Cette guinguette de village improvisée grouillait de monde. À en croire la multitude de badges de palladium aux reflets argentés, tous étaient chasseurs au sein de l’Alliance.

« Encore moins si près de Cérès, lui répondis-je. Une telle alerte super-bonus a attiré ici tous les auxiliaires de la ceinture. Il y a bien une centaine de nos ravissants collègues ! »

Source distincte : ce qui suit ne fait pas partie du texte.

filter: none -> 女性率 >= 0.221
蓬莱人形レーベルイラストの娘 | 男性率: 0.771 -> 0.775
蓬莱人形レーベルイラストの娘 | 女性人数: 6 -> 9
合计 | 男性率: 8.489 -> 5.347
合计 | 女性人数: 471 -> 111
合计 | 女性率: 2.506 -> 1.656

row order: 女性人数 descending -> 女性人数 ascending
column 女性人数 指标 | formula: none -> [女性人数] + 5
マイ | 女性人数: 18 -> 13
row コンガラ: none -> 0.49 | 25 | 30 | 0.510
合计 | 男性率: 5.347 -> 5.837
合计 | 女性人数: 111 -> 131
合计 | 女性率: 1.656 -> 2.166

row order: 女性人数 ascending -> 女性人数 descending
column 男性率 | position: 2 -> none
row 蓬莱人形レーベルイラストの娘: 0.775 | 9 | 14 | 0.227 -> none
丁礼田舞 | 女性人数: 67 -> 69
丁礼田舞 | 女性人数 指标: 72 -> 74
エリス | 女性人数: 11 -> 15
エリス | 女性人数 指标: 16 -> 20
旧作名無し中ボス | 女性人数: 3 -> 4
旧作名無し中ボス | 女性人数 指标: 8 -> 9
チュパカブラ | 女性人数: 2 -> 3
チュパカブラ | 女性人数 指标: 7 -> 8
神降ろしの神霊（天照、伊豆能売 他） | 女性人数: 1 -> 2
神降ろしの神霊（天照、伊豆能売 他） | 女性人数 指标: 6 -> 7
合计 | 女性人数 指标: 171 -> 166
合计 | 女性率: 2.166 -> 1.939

Dans cette foule hétérogène, je discernais certains grands noms du registre. À une table devant nous, derrière son hot-dog, était accoudé Dicklan Hemingwest l’ancien tireur d’élite, l’un des sept demi-frères de Nigel croisé sur Yggdrasil. Quittant des toilettes mixtes, l’étrange Beverly B. Bones et son équipage de zombies traînaient des pieds pour rejoindre des officiers de la Meute de Canif, le Freak d’Amalthea à la tête d’un véritable régiment d’auxiliaires. Il y avait aussi Ahmed Hadzidi, un grand barbu recouvert de tatouages qui somnolait près du flipper avec Ekko N’Guyen.

Toutefois, la plupart m’étaient totalement inconnus. Certains sortaient du lot comme ce samurai en tenue traditionnelle, au large chapeau en roseau et aux bracelets de perles blanches.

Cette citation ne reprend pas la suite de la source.